A pandemia de Covid-19 veio revolucionar a maneira como se trabalha. Para muitos, as deslocações pendulares estão suspensas desde março e trabalhar desde casa passou a ser o habitual. Mas e depois da pandemia? Sem confinamento e com total liberdade de circulação, será que trabalhar desde casa vai continuar a ser uma opção?

Bill Gates tem um prognóstico: vai haver uma redução para metade das viagens de negócio e 30% dos dias no escritório vão desaparecer, revelou o fundador da Microsoft numa entrevista ao The New York Times, citada pelo Business Insider.

“Vamos continuar a ir ao escritório algumas vezes, vamos continuar a ter algumas viagens de negócio, mas drasticamente menos”, afirma Bill Gates.

No mundo pós-pandémico, muitas empresas também vão ter um “standard muito alto” para organizar uma viagem de negócios, aponta Gates. A justificação de estar fisicamente sentado em frente a alguém que está noutra parte do mundo vai deixar de ser suficiente, uma vez a possibilidade de realizar reuniões virtuais que poderão ter os mesmos resultados do que uma reunião presencial.

Quanto ao trabalho remoto, Gates refere que vai existir posições “mais extremadas”. Por outras palavras, algumas empresas vão permitir que os empregados trabalhem para sempre remotamente, enquanto outras vão voltar rapidamente ao escritório.
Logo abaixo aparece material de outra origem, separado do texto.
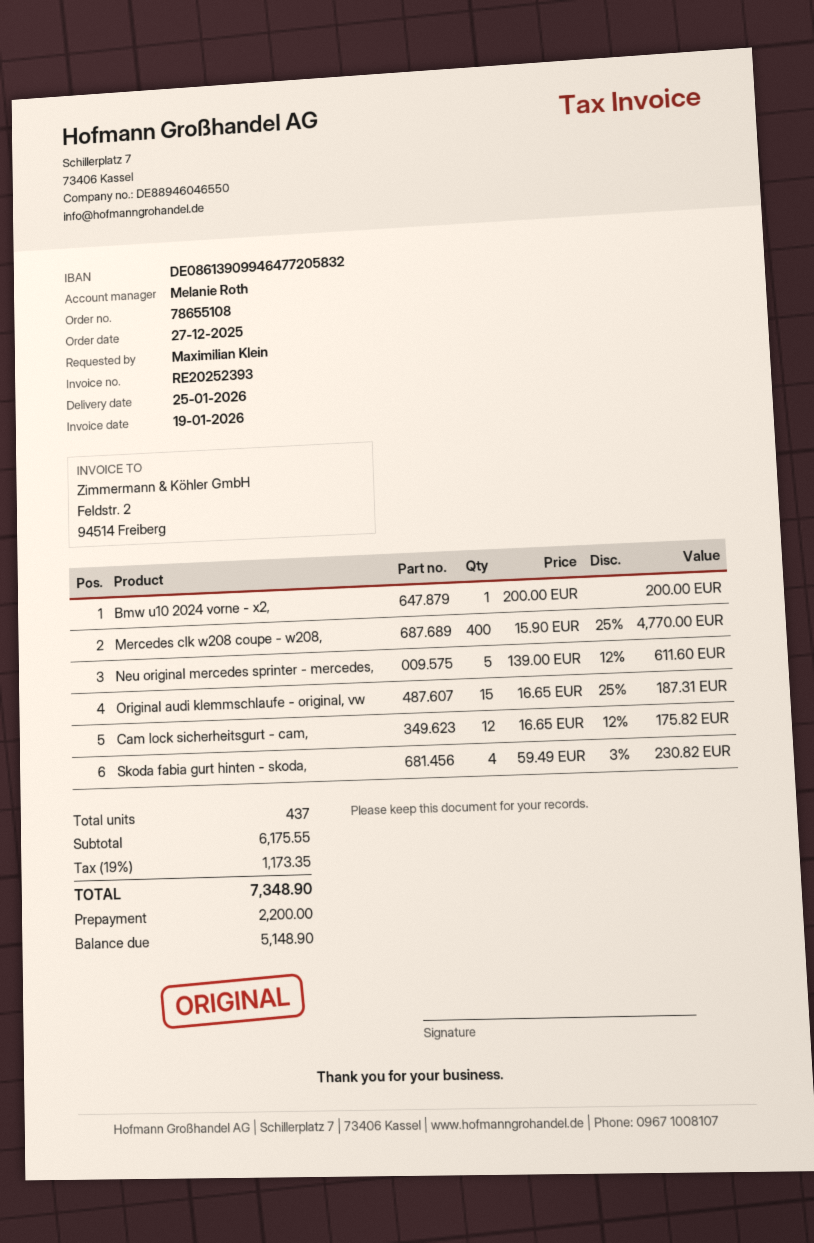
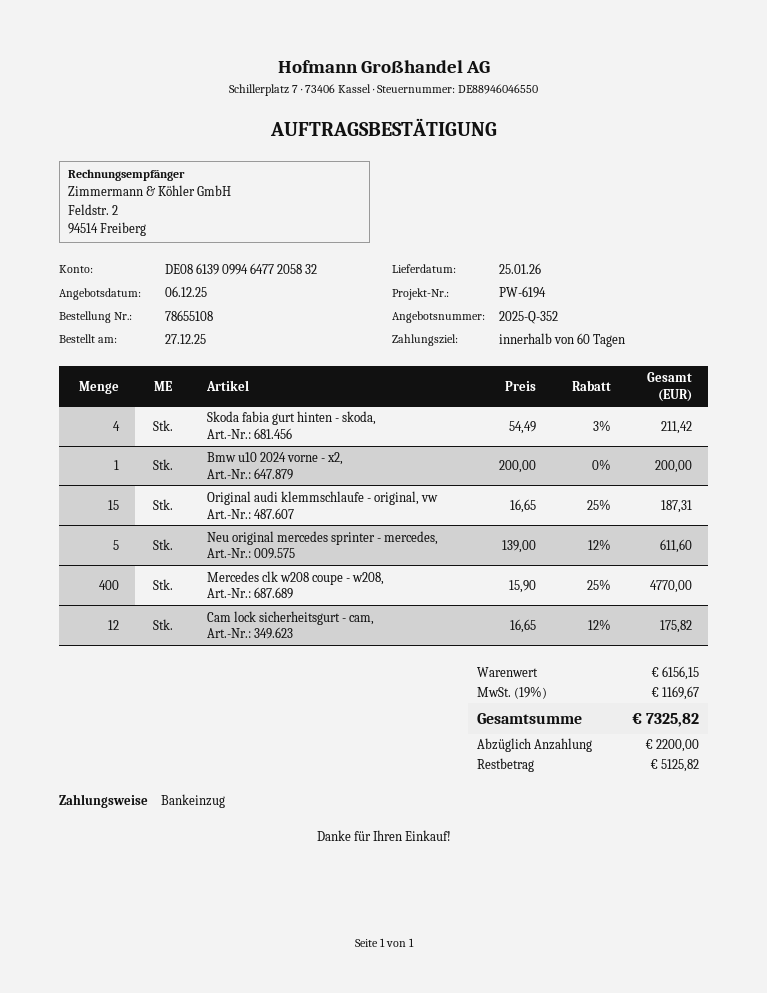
Skoda fabia gurt hinten - skoda,: 4 x 59.49 - 3% = 230.82 -> 4 x 54.49 - 3% = 211.42
subtotal: 6175.55 -> 6156.15
tax: 19% = 1173.35 -> 19% = 1169.67
total: 7348.90 -> 7325.82
balance: 5148.90 -> 5125.82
O Twitter, por exemplo, já anunciou que os seus funcionários poderão ter de trabalhar desde casa para sempre.

Ainda assim, o magnata norte-americano aponta uma desvantagem ao trabalho remoto: o facto de ser impossível conhecer pessoas. “Mais poderia ser feito por parte do software para permitir encontros informais após as reuniões”, considera Bill Gates.

A Microsoft, empresa fundada com Paul Allen por Bill Gates, já anunciou que os funcionários vão transitar para um modelo de trabalho híbrido, onde só vão ter de se deslocar ao escritório durante metade da semana.

Na entrevista, Bill Gates aludiu ainda ao uso de máscara e confessa que “nunca tinha pensado que usar máscara se transformaria em algo tão controverso”, principalmente nos Estados Unidos.

O magnata coloca duas hipóteses para explicar o motivo pelo qual existe um sentimento tão forte em relação à utilização da máscara junto aos norte-americanos: primeiro pelo “sentimento individualista” dos EUA e segundo pelas opinião “selvagens e extremadas” do Presidente Donald Trump em relação ao tema.